Below are just some of the highlights from the book, which includes 100 color charts and two tools for making demographic anal­ysis much easier:

  • Define each generation by decade born. We decided to make every generation 10 years long. The math becomes easy: those born in 1980 turn 37 this year. Gen­erations divided by decade have far more in common than previous generational definitions, which can be up to 20 years long. Our method makes it easier for you to understand people’s backgrounds and attitudes, something we summarize in the book.

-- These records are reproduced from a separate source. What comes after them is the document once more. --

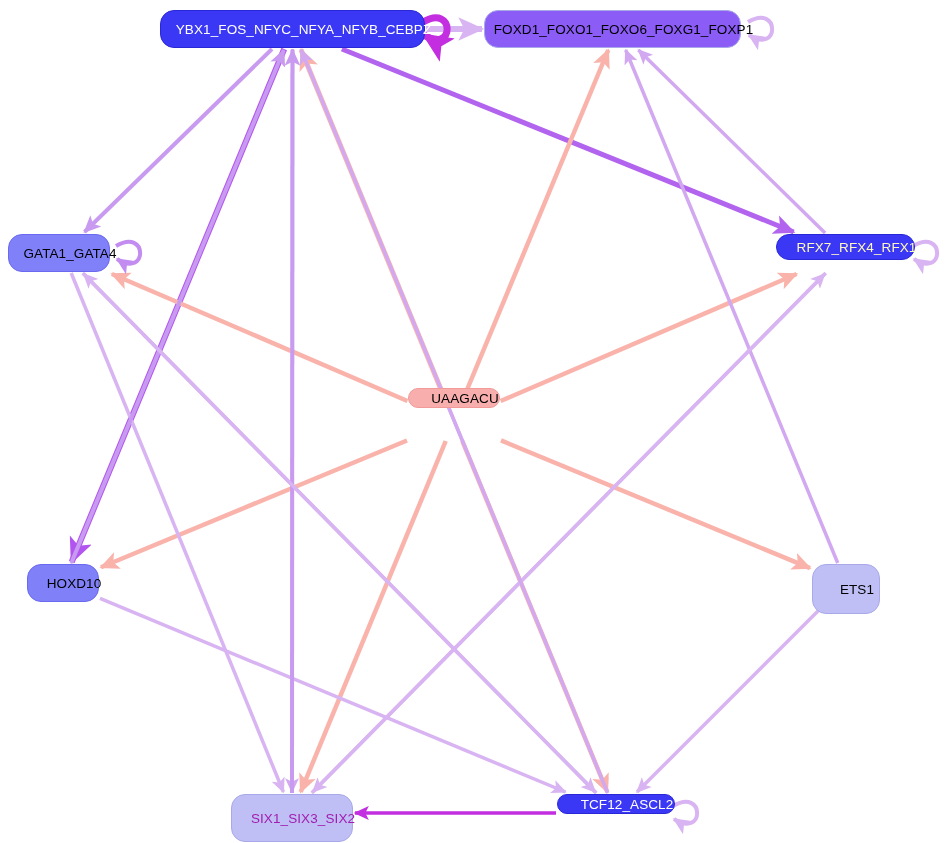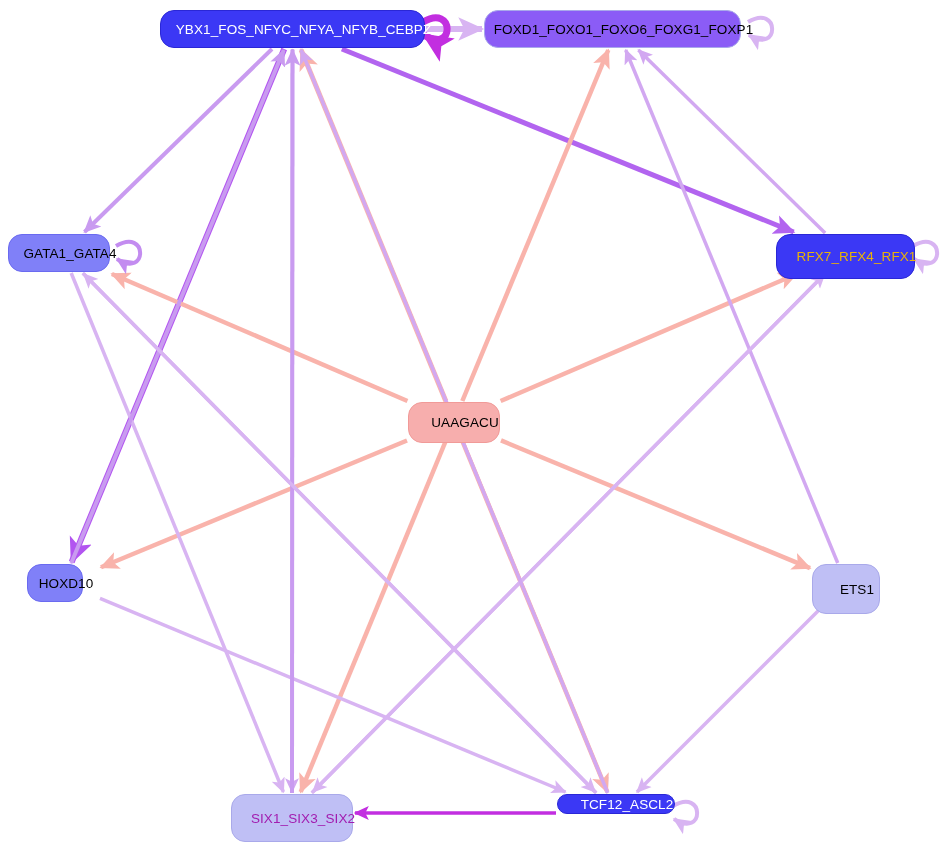--- a/index.html
+++ b/index.html
@@ -111,7 +111,7 @@
     <div class="node" style="left: 8px; top: 234px; width: 102px; height: 38px; background: rgb(128, 128, 248); border: 1.5px solid rgb(106, 106, 240); color: rgb(0, 0, 0);">
       <span class="node-label">GATA1_GATA4</span>
     </div>
-    <div class="node" style="left: 776px; top: 234px; width: 139px; height: 45px; background: rgb(59, 56, 245); border: 1.5px solid rgb(42, 39, 214); color: #eab308;">
+    <div class="node" style="left: 776px; top: 234px; width: 139px; height: 26px; background: rgb(59, 56, 245); border: 1.5px solid rgb(42, 39, 214); color: #fef9c3;">
       <span class="node-label">RFX7_RFX4_RFX1</span>
     </div>
     <div class="node" style="left: 408px; top: 402px; width: 92px; height: 41px; background: rgb(247, 174, 173); border: 1.5px solid rgb(241, 154, 152); color: rgb(0, 0, 0); justify-content: center;">

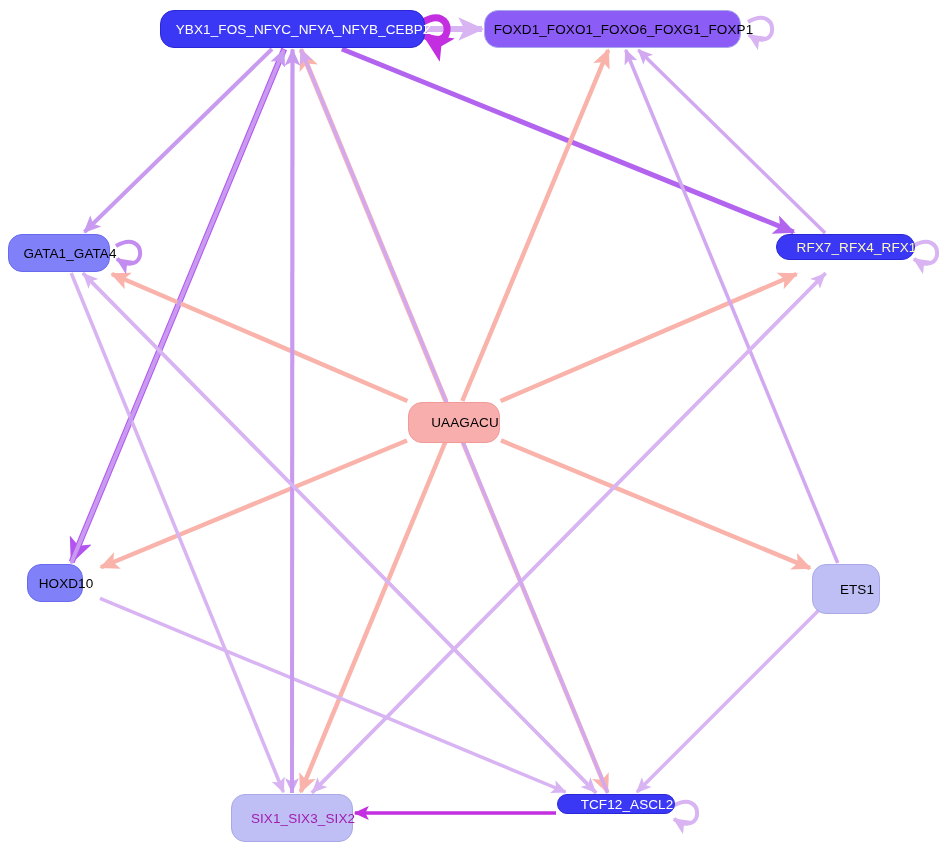--- a/index.html
+++ b/index.html
@@ -114,7 +114,7 @@
     <div class="node" style="left: 776px; top: 234px; width: 139px; height: 26px; background: rgb(59, 56, 245); border: 1.5px solid rgb(42, 39, 214); color: #fef9c3;">
       <span class="node-label">RFX7_RFX4_RFX1</span>
     </div>
-    <div class="node" style="left: 408px; top: 402px; width: 92px; height: 41px; background: rgb(247, 174, 173); border: 1.5px solid rgb(241, 154, 152); color: rgb(0, 0, 0); justify-content: center;">
+    <div class="node" style="left: 408px; top: 388px; width: 92px; height: 20px; background: rgb(247, 174, 173); border: 1.5px solid rgb(241, 154, 152); color: rgb(0, 0, 0); justify-content: center;">
       <span class="node-label">UAAGACU</span>
     </div>
     <div class="node" style="left: 27px; top: 564px; width: 56px; height: 38px; background: rgb(128, 128, 248); border: 1.5px solid rgb(106, 106, 240); color: rgb(0, 0, 0);">

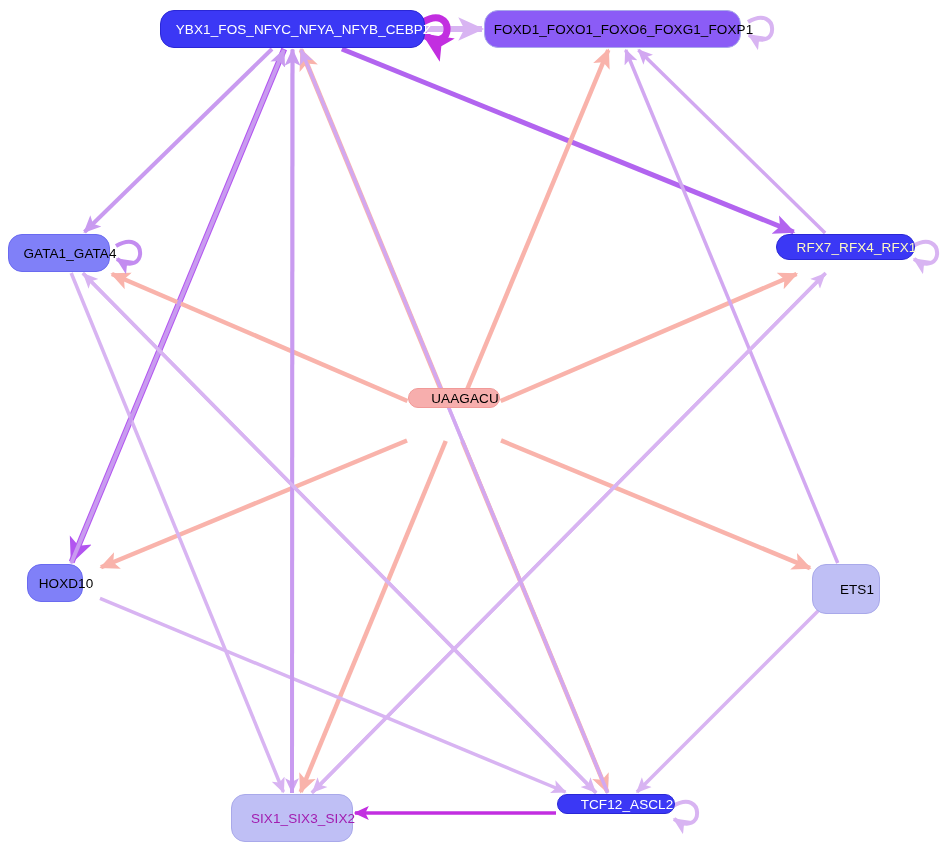--- a/index.html
+++ b/index.html
@@ -117,7 +117,7 @@
     <div class="node" style="left: 408px; top: 388px; width: 92px; height: 20px; background: rgb(247, 174, 173); border: 1.5px solid rgb(241, 154, 152); color: rgb(0, 0, 0); justify-content: center;">
       <span class="node-label">UAAGACU</span>
     </div>
-    <div class="node" style="left: 27px; top: 564px; width: 56px; height: 38px; background: rgb(128, 128, 248); border: 1.5px solid rgb(106, 106, 240); color: rgb(0, 0, 0);">
+    <div class="node" style="left: 27px; top: 564px; width: 72px; height: 38px; background: rgb(128, 128, 248); border: 1.5px solid rgb(106, 106, 240); color: rgb(0, 0, 0);">
       <span class="node-label">HOXD10</span>
     </div>
     <div class="node" style="left: 812px; top: 564px; width: 68px; height: 50px; background: rgb(191, 191, 245); border: 1.5px solid rgb(169, 169, 234); color: rgb(0, 0, 0);">

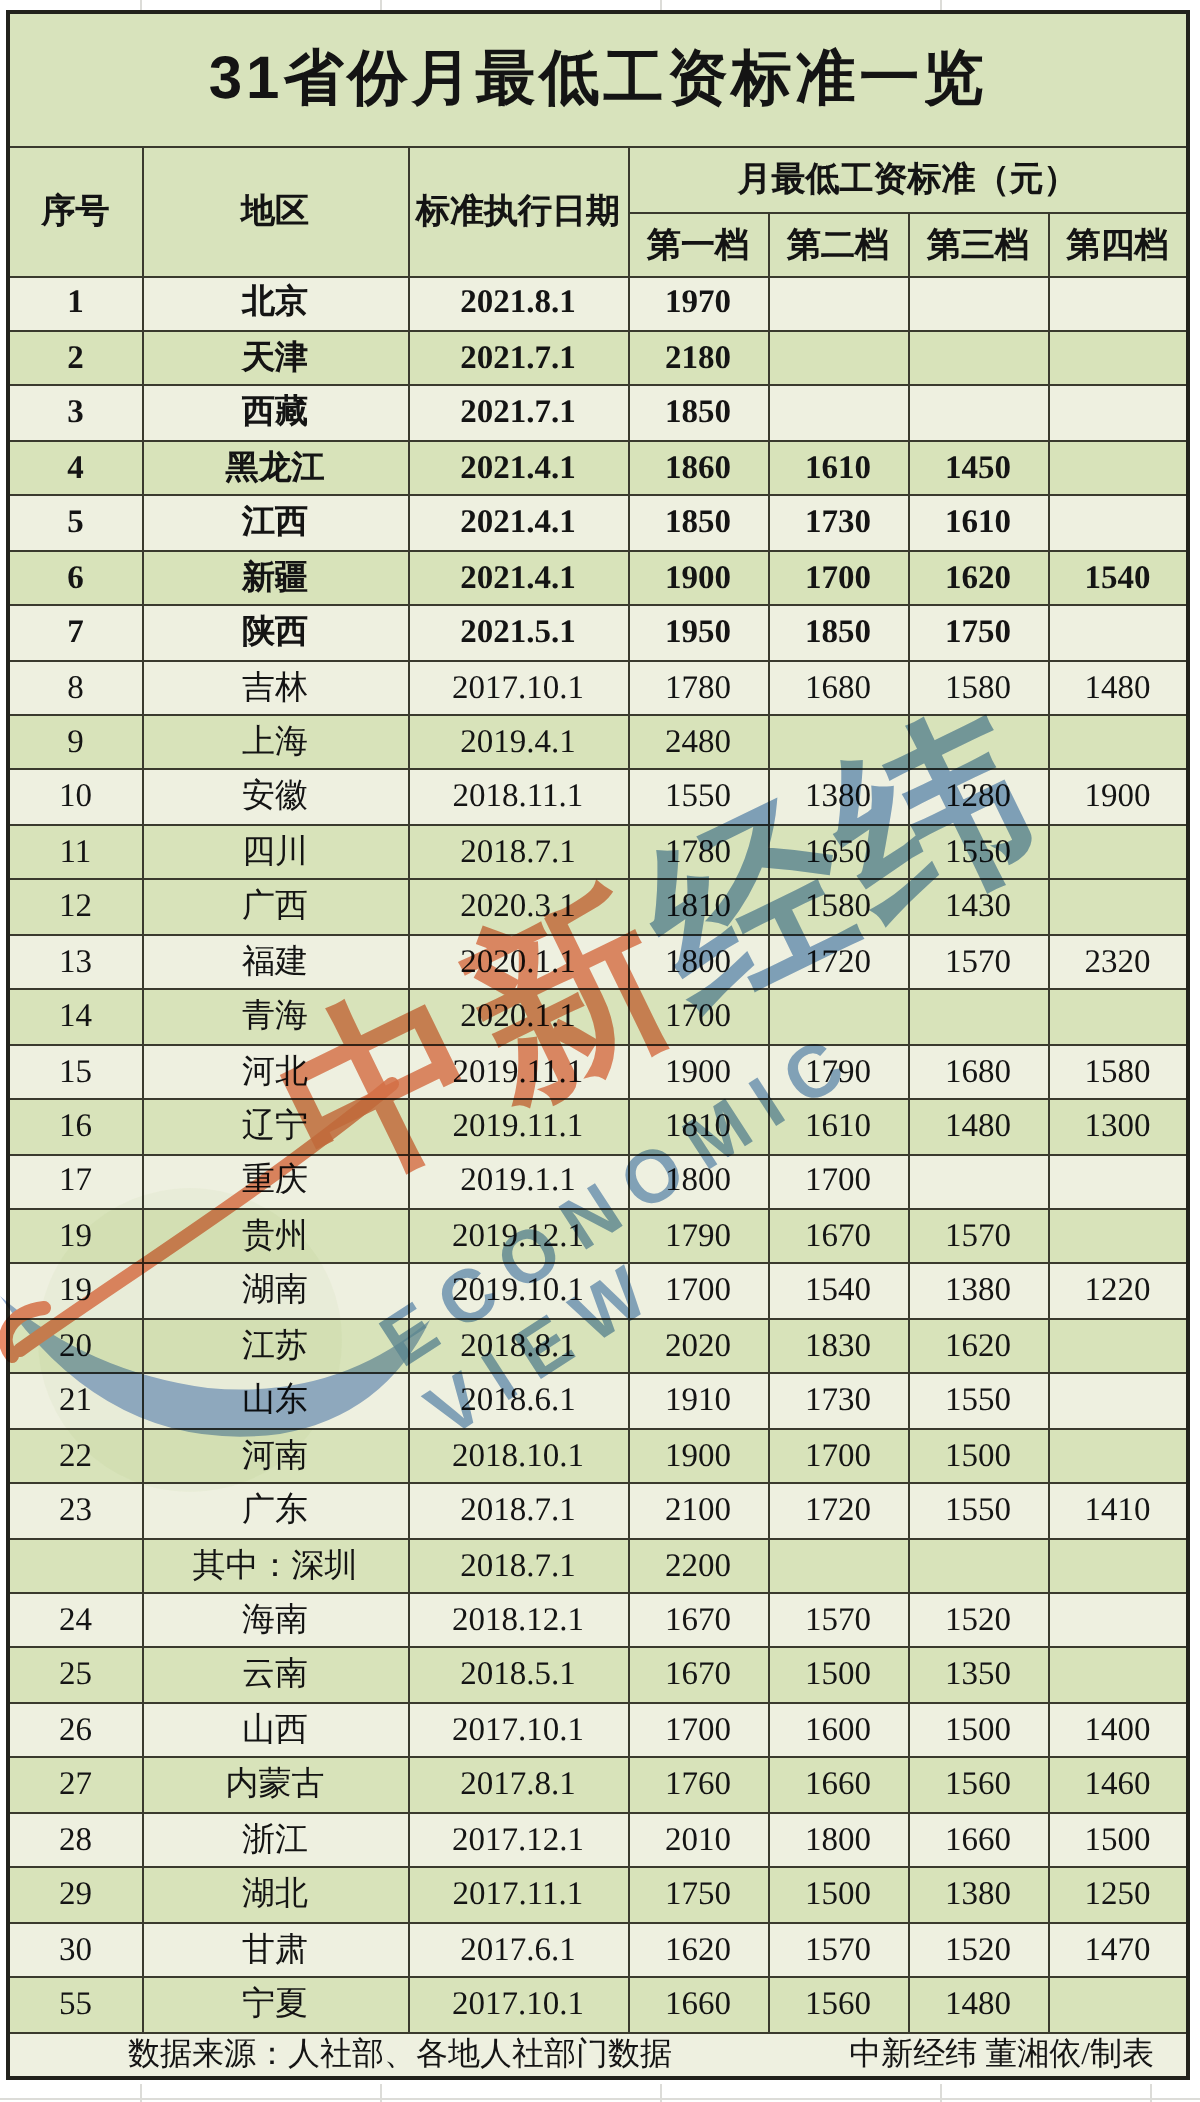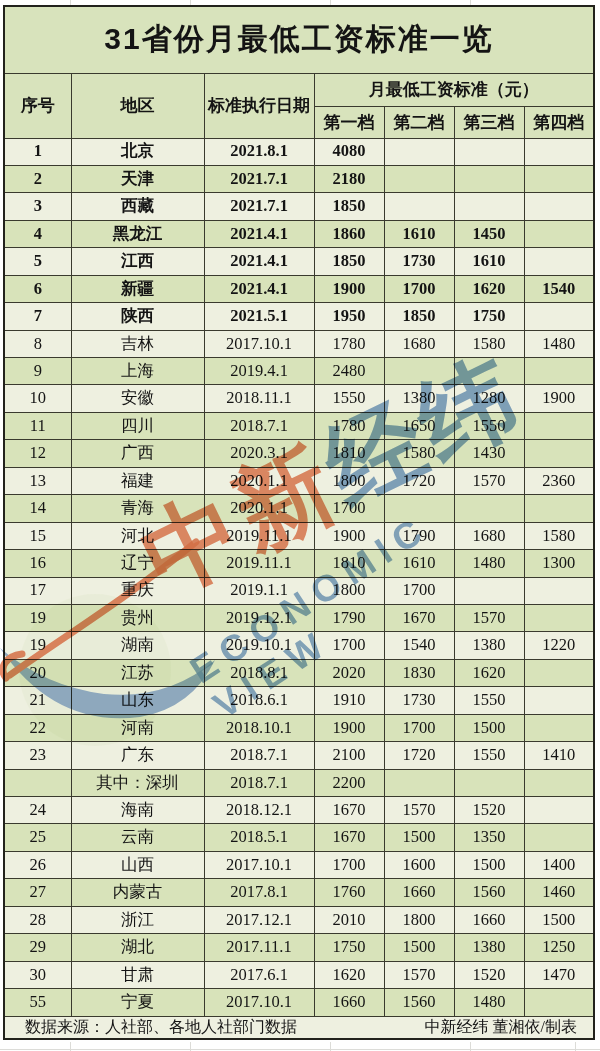--- a/index.html
+++ b/index.html
@@ -160,7 +160,7 @@
         <td>1</td>
         <td>北京</td>
         <td>2021.8.1</td>
-        <td>4080</td>
+        <td>1970</td>
         <td></td>
         <td></td>
         <td></td>

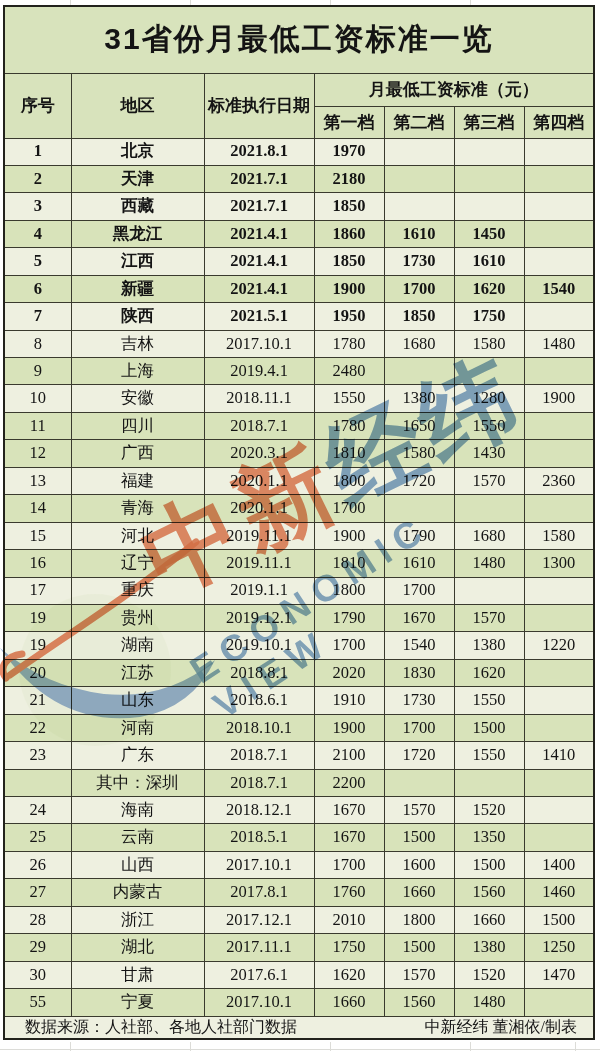--- a/index.html
+++ b/index.html
@@ -271,7 +271,7 @@
         <td>1800</td>
         <td>1720</td>
         <td>1570</td>
-        <td>2360</td>
+        <td>2320</td>
       </tr>
       <tr class="dark">
         <td>14</td>

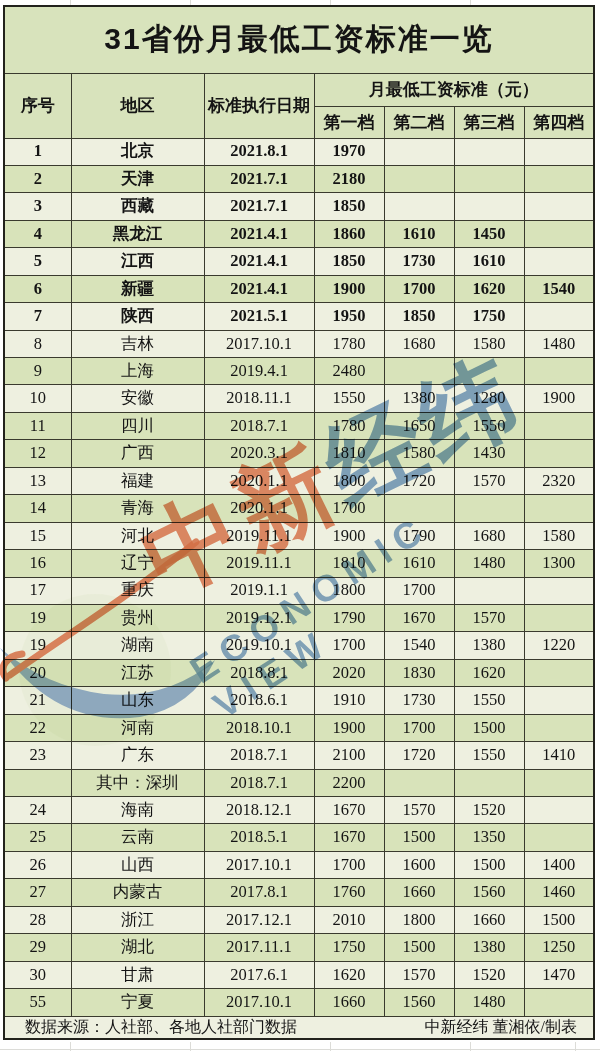--- a/index.html
+++ b/index.html
@@ -72,6 +72,7 @@
     height:20px;
     background:var(--row-light);
     font-size:16px;
+    padding-left:39px;
   }
   .footer-flex{
     display:flex;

We give each generation a name based on the shift they led in society:
    • 1930s Savers
    • 1940 Achievers
    • 1950s Innovators
    • 1960s Equalers
    • 1970s Balancers
    • 1980s Sharers
    • 1990s Connectors
    • 2000s Globals
    • Apply the 4-5-6 Rule. We group all the external factors that influence demo­graphic characteristics into four main categories (which we call the Big 4 Influ­encers):
    • Government policies
    • Economic cycles
    • New technologies
    • Societal shifts

We describe how different policies, cycles, technologies, and societal shifts have af­fected groups, depending on where they were in the 5 Life Stages that we outline. This framework will help you adjust your strategy when one of the Big 4 Influencers changes unexpectedly. You will also be bet­ter able to answer the 6 who, what, when, where, why, and how questions you are ask­ing about your business.

We live in an exciting time when American businesses can capitalize on rapidly chang­ing demographics. These changes will im­pact the types of homes, offices, retail, and storage spaces America needs and where America needs them. Group the generations by decade born and use the 4-5-6 framework to quickly make better-informed decisions.